> **Exercise**
Go line by line through the listing below and copy those that hold "Bluse".
== Input for this task ==
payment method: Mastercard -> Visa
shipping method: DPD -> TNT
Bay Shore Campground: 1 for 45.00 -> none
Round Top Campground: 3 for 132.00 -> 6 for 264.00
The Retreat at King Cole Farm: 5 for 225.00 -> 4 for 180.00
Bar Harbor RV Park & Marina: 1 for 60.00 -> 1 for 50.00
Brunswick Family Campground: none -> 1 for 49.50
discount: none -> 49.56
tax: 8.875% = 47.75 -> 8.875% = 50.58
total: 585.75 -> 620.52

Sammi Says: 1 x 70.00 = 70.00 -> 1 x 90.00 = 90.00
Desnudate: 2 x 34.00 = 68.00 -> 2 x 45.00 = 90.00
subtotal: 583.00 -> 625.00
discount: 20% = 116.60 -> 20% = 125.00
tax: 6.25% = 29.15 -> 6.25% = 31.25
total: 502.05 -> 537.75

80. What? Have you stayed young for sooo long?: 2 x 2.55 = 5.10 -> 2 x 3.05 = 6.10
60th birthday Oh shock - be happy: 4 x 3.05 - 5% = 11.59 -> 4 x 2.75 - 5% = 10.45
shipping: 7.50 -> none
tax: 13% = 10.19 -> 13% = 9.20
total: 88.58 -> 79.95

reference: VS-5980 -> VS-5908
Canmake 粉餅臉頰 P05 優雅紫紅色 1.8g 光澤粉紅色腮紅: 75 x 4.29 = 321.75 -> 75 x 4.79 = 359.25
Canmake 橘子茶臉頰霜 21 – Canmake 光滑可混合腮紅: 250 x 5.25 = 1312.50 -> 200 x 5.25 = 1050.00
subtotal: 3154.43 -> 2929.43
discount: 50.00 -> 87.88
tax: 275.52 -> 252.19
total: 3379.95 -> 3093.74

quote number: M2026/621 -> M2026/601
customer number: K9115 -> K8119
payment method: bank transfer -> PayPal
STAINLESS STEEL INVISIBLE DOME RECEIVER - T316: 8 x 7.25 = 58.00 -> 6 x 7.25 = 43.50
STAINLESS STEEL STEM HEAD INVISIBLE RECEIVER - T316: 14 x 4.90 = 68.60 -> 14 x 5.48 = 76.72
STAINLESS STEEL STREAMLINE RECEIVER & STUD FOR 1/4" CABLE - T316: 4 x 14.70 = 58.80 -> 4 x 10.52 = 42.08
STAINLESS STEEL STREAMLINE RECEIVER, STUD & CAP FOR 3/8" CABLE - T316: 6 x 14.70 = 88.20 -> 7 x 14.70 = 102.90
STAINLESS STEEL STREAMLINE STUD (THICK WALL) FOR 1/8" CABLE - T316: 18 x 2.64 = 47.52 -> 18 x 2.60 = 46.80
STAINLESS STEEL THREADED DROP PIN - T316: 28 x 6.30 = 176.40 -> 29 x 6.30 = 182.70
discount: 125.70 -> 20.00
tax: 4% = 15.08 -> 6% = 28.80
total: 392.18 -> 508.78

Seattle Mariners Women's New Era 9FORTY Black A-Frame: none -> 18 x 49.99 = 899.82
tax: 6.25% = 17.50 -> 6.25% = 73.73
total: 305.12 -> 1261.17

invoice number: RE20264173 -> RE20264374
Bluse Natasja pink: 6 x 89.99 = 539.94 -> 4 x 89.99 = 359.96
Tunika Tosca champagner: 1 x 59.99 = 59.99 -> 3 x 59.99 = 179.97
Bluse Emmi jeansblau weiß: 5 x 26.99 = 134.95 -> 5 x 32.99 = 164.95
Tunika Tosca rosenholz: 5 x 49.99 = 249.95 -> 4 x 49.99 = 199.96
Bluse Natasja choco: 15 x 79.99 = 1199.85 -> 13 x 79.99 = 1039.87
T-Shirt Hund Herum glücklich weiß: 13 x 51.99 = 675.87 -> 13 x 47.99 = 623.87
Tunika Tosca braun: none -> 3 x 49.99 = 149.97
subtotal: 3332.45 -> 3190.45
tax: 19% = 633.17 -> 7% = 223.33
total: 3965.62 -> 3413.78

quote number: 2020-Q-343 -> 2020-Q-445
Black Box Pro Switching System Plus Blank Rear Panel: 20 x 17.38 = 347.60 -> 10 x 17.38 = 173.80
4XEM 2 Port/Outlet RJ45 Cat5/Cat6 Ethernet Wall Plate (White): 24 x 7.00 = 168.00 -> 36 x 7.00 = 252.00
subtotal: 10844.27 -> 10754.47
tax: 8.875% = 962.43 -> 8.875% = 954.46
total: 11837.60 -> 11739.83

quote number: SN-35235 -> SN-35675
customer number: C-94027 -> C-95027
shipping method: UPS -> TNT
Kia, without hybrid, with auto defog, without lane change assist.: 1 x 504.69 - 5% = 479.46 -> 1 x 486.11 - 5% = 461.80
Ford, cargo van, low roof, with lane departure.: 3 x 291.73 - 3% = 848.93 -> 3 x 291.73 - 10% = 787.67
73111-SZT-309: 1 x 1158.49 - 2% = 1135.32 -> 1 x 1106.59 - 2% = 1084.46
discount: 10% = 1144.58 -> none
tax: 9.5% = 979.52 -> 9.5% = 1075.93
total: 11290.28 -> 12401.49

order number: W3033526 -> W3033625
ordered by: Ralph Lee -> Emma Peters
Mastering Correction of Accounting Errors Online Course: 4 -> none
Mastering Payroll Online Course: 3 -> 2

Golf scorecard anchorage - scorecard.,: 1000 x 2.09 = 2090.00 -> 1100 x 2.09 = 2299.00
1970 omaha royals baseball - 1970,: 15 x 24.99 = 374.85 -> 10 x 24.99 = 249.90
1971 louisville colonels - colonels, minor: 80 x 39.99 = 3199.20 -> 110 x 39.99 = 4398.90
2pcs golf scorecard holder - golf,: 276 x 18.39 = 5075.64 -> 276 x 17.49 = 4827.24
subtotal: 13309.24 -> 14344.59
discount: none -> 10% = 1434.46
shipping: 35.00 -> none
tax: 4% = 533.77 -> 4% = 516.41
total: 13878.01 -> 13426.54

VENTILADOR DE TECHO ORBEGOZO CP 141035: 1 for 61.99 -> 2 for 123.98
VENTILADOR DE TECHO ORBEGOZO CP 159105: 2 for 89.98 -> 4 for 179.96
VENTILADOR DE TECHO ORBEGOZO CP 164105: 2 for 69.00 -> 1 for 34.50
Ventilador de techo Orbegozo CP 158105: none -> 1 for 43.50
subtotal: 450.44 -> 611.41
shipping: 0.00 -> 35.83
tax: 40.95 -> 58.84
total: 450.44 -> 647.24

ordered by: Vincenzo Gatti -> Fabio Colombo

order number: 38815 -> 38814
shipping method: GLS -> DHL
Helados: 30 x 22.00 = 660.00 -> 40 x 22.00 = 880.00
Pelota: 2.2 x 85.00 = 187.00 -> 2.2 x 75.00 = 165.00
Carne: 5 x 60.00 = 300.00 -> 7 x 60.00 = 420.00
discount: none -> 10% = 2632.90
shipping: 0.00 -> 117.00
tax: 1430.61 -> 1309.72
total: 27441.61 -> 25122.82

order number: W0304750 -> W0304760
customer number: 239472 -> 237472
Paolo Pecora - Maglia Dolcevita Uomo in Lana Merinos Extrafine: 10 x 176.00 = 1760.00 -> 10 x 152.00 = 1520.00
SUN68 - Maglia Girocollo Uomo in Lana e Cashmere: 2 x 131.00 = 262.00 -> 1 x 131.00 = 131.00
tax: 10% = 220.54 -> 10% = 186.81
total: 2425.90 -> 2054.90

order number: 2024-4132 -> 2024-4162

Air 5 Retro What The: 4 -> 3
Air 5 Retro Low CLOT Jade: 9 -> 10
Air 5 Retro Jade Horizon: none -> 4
===
> **Response**
Bluse Natasja pink: 6 x 89.99 = 539.94 -> 4 x 89.99 = 359.96
Bluse Emmi jeansblau weiß: 5 x 26.99 = 134.95 -> 5 x 32.99 = 164.95
Bluse Natasja choco: 15 x 79.99 = 1199.85 -> 13 x 79.99 = 1039.87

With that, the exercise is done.